* **AIM OF THE TASK**:
Set down each line of the records once more, precisely, and omit the pictures.

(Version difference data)
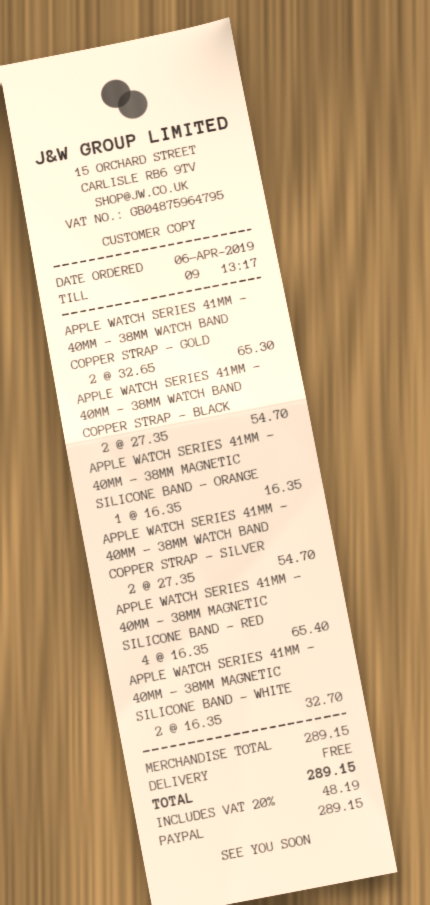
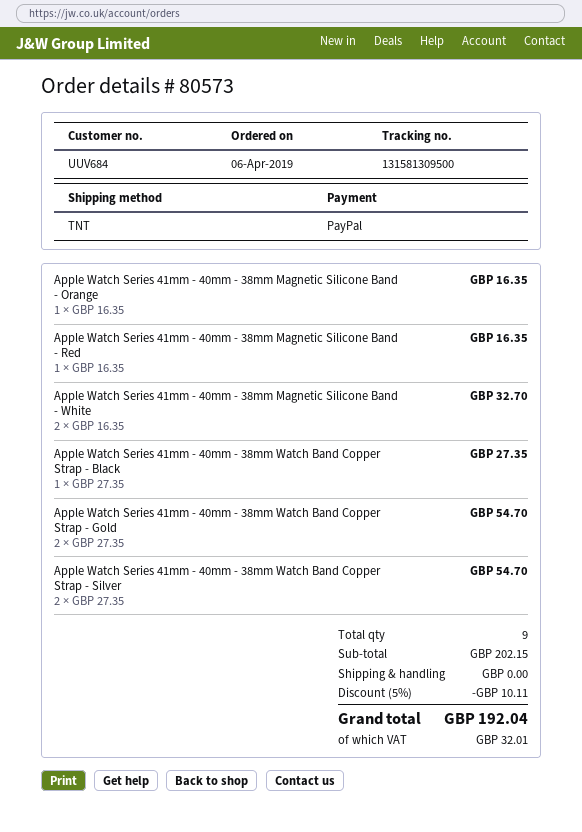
APPLE WATCH SERIES 41MM - 40MM - 38MM WATCH BAND COPPER STRAP - GOLD: 2 x 32.65 = 65.30 -> 2 x 27.35 = 54.70
APPLE WATCH SERIES 41MM - 40MM - 38MM WATCH BAND COPPER STRAP - BLACK: 2 x 27.35 = 54.70 -> 1 x 27.35 = 27.35
APPLE WATCH SERIES 41MM - 40MM - 38MM MAGNETIC SILICONE BAND - RED: 4 x 16.35 = 65.40 -> 1 x 16.35 = 16.35
subtotal: 289.15 -> 202.15
discount: none -> 5% = 10.11
tax: 48.19 -> 32.01
total: 289.15 -> 192.04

* **RESPONSE**:
APPLE WATCH SERIES 41MM - 40MM - 38MM WATCH BAND COPPER STRAP - GOLD: 2 x 32.65 = 65.30 -> 2 x 27.35 = 54.70
APPLE WATCH SERIES 41MM - 40MM - 38MM WATCH BAND COPPER STRAP - BLACK: 2 x 27.35 = 54.70 -> 1 x 27.35 = 27.35
APPLE WATCH SERIES 41MM - 40MM - 38MM MAGNETIC SILICONE BAND - RED: 4 x 16.35 = 65.40 -> 1 x 16.35 = 16.35
subtotal: 289.15 -> 202.15
discount: none -> 5% = 10.11
tax: 48.19 -> 32.01
total: 289.15 -> 192.04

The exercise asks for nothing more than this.